• [Work instructions]: In full and without alteration, output each record given here.

• [Source data]:
* * * * * * * * *

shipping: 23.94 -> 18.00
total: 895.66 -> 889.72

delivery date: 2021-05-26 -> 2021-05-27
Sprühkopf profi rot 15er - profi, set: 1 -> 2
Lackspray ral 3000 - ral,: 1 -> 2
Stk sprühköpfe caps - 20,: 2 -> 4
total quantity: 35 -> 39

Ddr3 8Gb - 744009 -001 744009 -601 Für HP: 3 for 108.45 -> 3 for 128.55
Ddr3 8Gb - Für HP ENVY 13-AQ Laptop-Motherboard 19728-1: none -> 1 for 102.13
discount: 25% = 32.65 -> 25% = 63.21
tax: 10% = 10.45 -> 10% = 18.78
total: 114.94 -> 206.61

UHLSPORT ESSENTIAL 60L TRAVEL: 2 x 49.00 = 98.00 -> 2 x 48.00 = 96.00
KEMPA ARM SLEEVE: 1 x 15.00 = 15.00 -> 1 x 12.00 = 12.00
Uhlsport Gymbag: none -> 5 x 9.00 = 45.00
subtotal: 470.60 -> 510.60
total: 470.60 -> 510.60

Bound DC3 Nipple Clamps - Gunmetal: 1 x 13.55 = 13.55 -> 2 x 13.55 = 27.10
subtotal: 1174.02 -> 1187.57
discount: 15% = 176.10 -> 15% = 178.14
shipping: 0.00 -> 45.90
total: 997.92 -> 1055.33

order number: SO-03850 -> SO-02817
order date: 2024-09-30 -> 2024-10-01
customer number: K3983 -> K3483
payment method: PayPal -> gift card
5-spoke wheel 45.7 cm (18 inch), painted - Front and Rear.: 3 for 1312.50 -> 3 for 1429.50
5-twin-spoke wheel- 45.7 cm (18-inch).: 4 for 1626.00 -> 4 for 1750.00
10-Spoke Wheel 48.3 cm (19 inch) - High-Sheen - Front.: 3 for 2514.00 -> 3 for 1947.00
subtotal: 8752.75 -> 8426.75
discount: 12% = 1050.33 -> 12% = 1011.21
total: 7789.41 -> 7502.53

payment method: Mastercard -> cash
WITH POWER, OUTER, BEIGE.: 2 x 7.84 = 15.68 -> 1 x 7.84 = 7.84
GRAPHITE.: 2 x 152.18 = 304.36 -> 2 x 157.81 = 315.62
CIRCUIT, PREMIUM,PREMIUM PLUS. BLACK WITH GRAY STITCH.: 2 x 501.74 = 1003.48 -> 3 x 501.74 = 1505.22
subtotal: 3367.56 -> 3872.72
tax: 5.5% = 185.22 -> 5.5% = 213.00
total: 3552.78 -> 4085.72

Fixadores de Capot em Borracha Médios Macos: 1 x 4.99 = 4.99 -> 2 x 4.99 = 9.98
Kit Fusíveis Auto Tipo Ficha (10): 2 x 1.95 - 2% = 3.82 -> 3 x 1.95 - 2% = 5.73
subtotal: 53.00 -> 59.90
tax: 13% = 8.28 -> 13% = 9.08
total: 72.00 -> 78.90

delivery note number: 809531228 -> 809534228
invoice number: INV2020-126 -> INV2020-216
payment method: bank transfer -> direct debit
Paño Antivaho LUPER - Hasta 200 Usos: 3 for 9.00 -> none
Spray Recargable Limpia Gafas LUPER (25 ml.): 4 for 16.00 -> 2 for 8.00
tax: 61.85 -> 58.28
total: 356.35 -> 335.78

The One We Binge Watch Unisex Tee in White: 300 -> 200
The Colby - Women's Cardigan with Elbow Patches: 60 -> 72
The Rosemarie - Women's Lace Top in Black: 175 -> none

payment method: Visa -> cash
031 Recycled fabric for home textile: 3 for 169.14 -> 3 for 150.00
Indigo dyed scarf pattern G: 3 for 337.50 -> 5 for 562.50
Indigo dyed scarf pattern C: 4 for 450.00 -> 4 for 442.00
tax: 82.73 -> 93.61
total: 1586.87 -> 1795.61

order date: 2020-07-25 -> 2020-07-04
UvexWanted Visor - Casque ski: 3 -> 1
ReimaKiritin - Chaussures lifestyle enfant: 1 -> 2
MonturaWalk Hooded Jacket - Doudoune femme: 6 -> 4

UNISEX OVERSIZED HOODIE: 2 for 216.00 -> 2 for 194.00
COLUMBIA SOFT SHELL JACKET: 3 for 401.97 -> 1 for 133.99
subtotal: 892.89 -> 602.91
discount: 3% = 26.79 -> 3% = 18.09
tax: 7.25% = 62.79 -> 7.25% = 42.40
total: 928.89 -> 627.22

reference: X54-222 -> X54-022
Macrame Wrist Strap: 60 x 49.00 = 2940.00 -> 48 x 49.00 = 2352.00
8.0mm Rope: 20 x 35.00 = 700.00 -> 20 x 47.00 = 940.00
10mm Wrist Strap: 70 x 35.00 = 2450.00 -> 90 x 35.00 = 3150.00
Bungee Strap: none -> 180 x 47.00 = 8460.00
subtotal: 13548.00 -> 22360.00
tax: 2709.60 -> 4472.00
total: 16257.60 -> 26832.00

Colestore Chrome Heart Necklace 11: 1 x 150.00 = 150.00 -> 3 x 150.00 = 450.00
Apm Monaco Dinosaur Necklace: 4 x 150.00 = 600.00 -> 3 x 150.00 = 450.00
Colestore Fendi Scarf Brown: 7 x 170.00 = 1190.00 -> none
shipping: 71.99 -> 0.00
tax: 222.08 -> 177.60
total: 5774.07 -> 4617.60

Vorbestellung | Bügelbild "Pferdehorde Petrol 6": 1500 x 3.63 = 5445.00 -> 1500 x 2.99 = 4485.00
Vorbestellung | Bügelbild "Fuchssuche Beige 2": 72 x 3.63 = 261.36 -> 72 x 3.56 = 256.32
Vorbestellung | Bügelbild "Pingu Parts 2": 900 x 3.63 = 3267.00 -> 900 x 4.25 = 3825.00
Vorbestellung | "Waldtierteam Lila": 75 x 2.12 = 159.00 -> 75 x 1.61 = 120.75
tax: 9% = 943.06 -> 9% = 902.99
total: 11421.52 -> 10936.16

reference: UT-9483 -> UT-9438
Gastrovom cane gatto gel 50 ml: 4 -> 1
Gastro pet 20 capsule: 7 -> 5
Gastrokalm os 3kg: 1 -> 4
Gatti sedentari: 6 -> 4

* * * * * * * * *

• [Reply]:
shipping: 23.94 -> 18.00
total: 895.66 -> 889.72

delivery date: 2021-05-26 -> 2021-05-27
Sprühkopf profi rot 15er - profi, set: 1 -> 2
Lackspray ral 3000 - ral,: 1 -> 2
Stk sprühköpfe caps - 20,: 2 -> 4
total quantity: 35 -> 39

Ddr3 8Gb - 744009 -001 744009 -601 Für HP: 3 for 108.45 -> 3 for 128.55
Ddr3 8Gb - Für HP ENVY 13-AQ Laptop-Motherboard 19728-1: none -> 1 for 102.13
discount: 25% = 32.65 -> 25% = 63.21
tax: 10% = 10.45 -> 10% = 18.78
total: 114.94 -> 206.61

UHLSPORT ESSENTIAL 60L TRAVEL: 2 x 49.00 = 98.00 -> 2 x 48.00 = 96.00
KEMPA ARM SLEEVE: 1 x 15.00 = 15.00 -> 1 x 12.00 = 12.00
Uhlsport Gymbag: none -> 5 x 9.00 = 45.00
subtotal: 470.60 -> 510.60
total: 470.60 -> 510.60

Bound DC3 Nipple Clamps - Gunmetal: 1 x 13.55 = 13.55 -> 2 x 13.55 = 27.10
subtotal: 1174.02 -> 1187.57
discount: 15% = 176.10 -> 15% = 178.14
shipping: 0.00 -> 45.90
total: 997.92 -> 1055.33

order number: SO-03850 -> SO-02817
order date: 2024-09-30 -> 2024-10-01
customer number: K3983 -> K3483
payment method: PayPal -> gift card
5-spoke wheel 45.7 cm (18 inch), painted - Front and Rear.: 3 for 1312.50 -> 3 for 1429.50
5-twin-spoke wheel- 45.7 cm (18-inch).: 4 for 1626.00 -> 4 for 1750.00
10-Spoke Wheel 48.3 cm (19 inch) - High-Sheen - Front.: 3 for 2514.00 -> 3 for 1947.00
subtotal: 8752.75 -> 8426.75
discount: 12% = 1050.33 -> 12% = 1011.21
total: 7789.41 -> 7502.53

payment method: Mastercard -> cash
WITH POWER, OUTER, BEIGE.: 2 x 7.84 = 15.68 -> 1 x 7.84 = 7.84
GRAPHITE.: 2 x 152.18 = 304.36 -> 2 x 157.81 = 315.62
CIRCUIT, PREMIUM,PREMIUM PLUS. BLACK WITH GRAY STITCH.: 2 x 501.74 = 1003.48 -> 3 x 501.74 = 1505.22
subtotal: 3367.56 -> 3872.72
tax: 5.5% = 185.22 -> 5.5% = 213.00
total: 3552.78 -> 4085.72

Fixadores de Capot em Borracha Médios Macos: 1 x 4.99 = 4.99 -> 2 x 4.99 = 9.98
Kit Fusíveis Auto Tipo Ficha (10): 2 x 1.95 - 2% = 3.82 -> 3 x 1.95 - 2% = 5.73
subtotal: 53.00 -> 59.90
tax: 13% = 8.28 -> 13% = 9.08
total: 72.00 -> 78.90

delivery note number: 809531228 -> 809534228
invoice number: INV2020-126 -> INV2020-216
payment method: bank transfer -> direct debit
Paño Antivaho LUPER - Hasta 200 Usos: 3 for 9.00 -> none
Spray Recargable Limpia Gafas LUPER (25 ml.): 4 for 16.00 -> 2 for 8.00
tax: 61.85 -> 58.28
total: 356.35 -> 335.78

The One We Binge Watch Unisex Tee in White: 300 -> 200
The Colby - Women's Cardigan with Elbow Patches: 60 -> 72
The Rosemarie - Women's Lace Top in Black: 175 -> none

payment method: Visa -> cash
031 Recycled fabric for home textile: 3 for 169.14 -> 3 for 150.00
Indigo dyed scarf pattern G: 3 for 337.50 -> 5 for 562.50
Indigo dyed scarf pattern C: 4 for 450.00 -> 4 for 442.00
tax: 82.73 -> 93.61
total: 1586.87 -> 1795.61

order date: 2020-07-25 -> 2020-07-04
UvexWanted Visor - Casque ski: 3 -> 1
ReimaKiritin - Chaussures lifestyle enfant: 1 -> 2
MonturaWalk Hooded Jacket - Doudoune femme: 6 -> 4

UNISEX OVERSIZED HOODIE: 2 for 216.00 -> 2 for 194.00
COLUMBIA SOFT SHELL JACKET: 3 for 401.97 -> 1 for 133.99
subtotal: 892.89 -> 602.91
discount: 3% = 26.79 -> 3% = 18.09
tax: 7.25% = 62.79 -> 7.25% = 42.40
total: 928.89 -> 627.22

reference: X54-222 -> X54-022
Macrame Wrist Strap: 60 x 49.00 = 2940.00 -> 48 x 49.00 = 2352.00
8.0mm Rope: 20 x 35.00 = 700.00 -> 20 x 47.00 = 940.00
10mm Wrist Strap: 70 x 35.00 = 2450.00 -> 90 x 35.00 = 3150.00
Bungee Strap: none -> 180 x 47.00 = 8460.00
subtotal: 13548.00 -> 22360.00
tax: 2709.60 -> 4472.00
total: 16257.60 -> 26832.00

Colestore Chrome Heart Necklace 11: 1 x 150.00 = 150.00 -> 3 x 150.00 = 450.00
Apm Monaco Dinosaur Necklace: 4 x 150.00 = 600.00 -> 3 x 150.00 = 450.00
Colestore Fendi Scarf Brown: 7 x 170.00 = 1190.00 -> none
shipping: 71.99 -> 0.00
tax: 222.08 -> 177.60
total: 5774.07 -> 4617.60

Vorbestellung | Bügelbild "Pferdehorde Petrol 6": 1500 x 3.63 = 5445.00 -> 1500 x 2.99 = 4485.00
Vorbestellung | Bügelbild "Fuchssuche Beige 2": 72 x 3.63 = 261.36 -> 72 x 3.56 = 256.32
Vorbestellung | Bügelbild "Pingu Parts 2": 900 x 3.63 = 3267.00 -> 900 x 4.25 = 3825.00
Vorbestellung | "Waldtierteam Lila": 75 x 2.12 = 159.00 -> 75 x 1.61 = 120.75
tax: 9% = 943.06 -> 9% = 902.99
total: 11421.52 -> 10936.16

reference: UT-9483 -> UT-9438
Gastrovom cane gatto gel 50 ml: 4 -> 1
Gastro pet 20 capsule: 7 -> 5
Gastrokalm os 3kg: 1 -> 4
Gatti sedentari: 6 -> 4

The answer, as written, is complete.